--- Stored items from a collection ---
______________________________

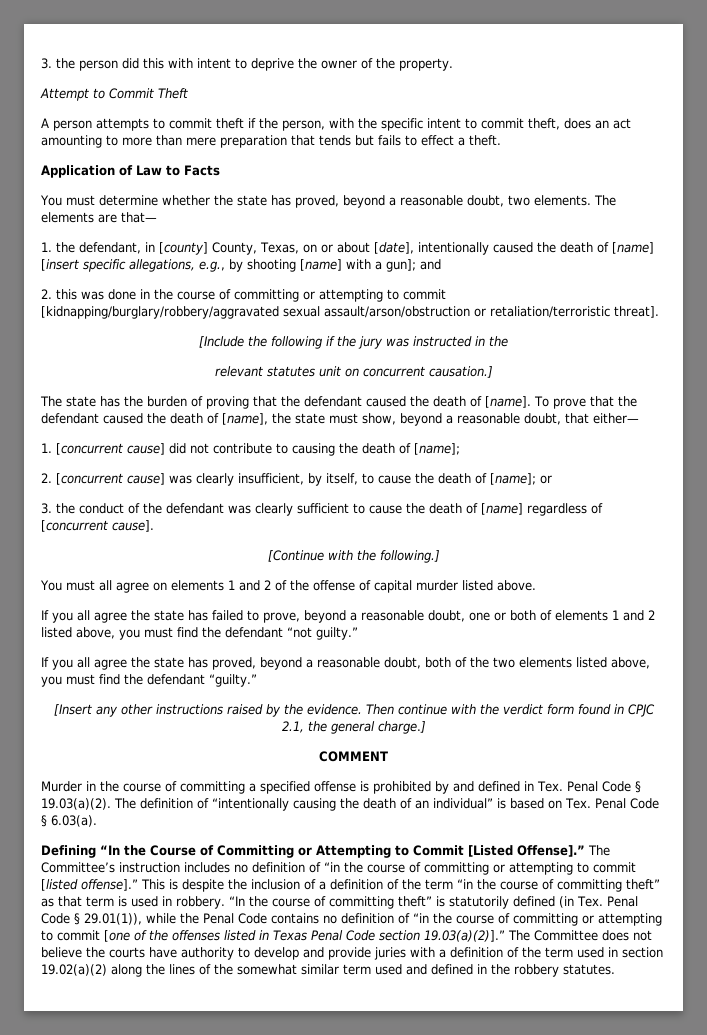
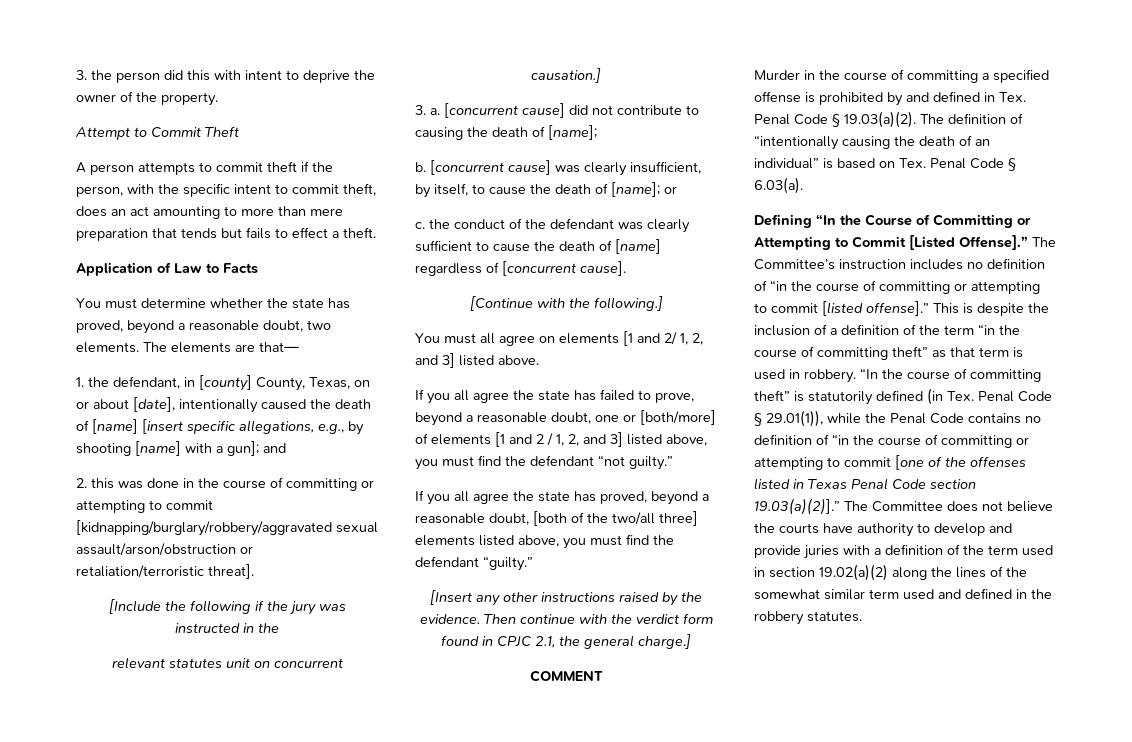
- The state has the burden of proving that the defendant caused the death of [name]. To prove that the defendant caused the death of [name], the state must show, beyond a reasonable doubt, that either—
- 1. [concurrent cause] did not contribute to causing the death of [name];
+ 3. a. [concurrent cause] did not contribute to causing the death of [name];
- 2. [concurrent cause] was clearly insufficient, by itself, to cause the death of [name]; or
+ b. [concurrent cause] was clearly insufficient, by itself, to cause the death of [name]; or
- 3. the conduct of the defendant was clearly sufficient to cause the death of [name] regardless of [concurrent cause].
+ c. the conduct of the defendant was clearly sufficient to cause the death of [name] regardless of [concurrent cause].
- You must all agree on elements 1 and 2 of the offense of capital murder listed above.
+ You must all agree on elements [1 and 2/ 1, 2, and 3] listed above.
- If you all agree the state has failed to prove, beyond a reasonable doubt, one or both of elements 1 and 2 listed above, you must find the defendant “not guilty.”
+ If you all agree the state has failed to prove, beyond a reasonable doubt, one or [both/more] of elements [1 and 2 / 1, 2, and 3] listed above, you must find the defendant “not guilty.”
- If you all agree the state has proved, beyond a reasonable doubt, both of the two elements listed above, you must find the defendant “guilty.”
+ If you all agree the state has proved, beyond a reasonable doubt, [both of the two/all three] elements listed above, you must find the defendant “guilty.”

______________________________

--- WORK REQUEST ---
Write out the data once more exactly, omitting the pictures.

--- WORKED SOLUTION ---
- The state has the burden of proving that the defendant caused the death of [name]. To prove that the defendant caused the death of [name], the state must show, beyond a reasonable doubt, that either—
- 1. [concurrent cause] did not contribute to causing the death of [name];
+ 3. a. [concurrent cause] did not contribute to causing the death of [name];
- 2. [concurrent cause] was clearly insufficient, by itself, to cause the death of [name]; or
+ b. [concurrent cause] was clearly insufficient, by itself, to cause the death of [name]; or
- 3. the conduct of the defendant was clearly sufficient to cause the death of [name] regardless of [concurrent cause].
+ c. the conduct of the defendant was clearly sufficient to cause the death of [name] regardless of [concurrent cause].
- You must all agree on elements 1 and 2 of the offense of capital murder listed above.
+ You must all agree on elements [1 and 2/ 1, 2, and 3] listed above.
- If you all agree the state has failed to prove, beyond a reasonable doubt, one or both of elements 1 and 2 listed above, you must find the defendant “not guilty.”
+ If you all agree the state has failed to prove, beyond a reasonable doubt, one or [both/more] of elements [1 and 2 / 1, 2, and 3] listed above, you must find the defendant “not guilty.”
- If you all agree the state has proved, beyond a reasonable doubt, both of the two elements listed above, you must find the defendant “guilty.”
+ If you all agree the state has proved, beyond a reasonable doubt, [both of the two/all three] elements listed above, you must find the defendant “guilty.”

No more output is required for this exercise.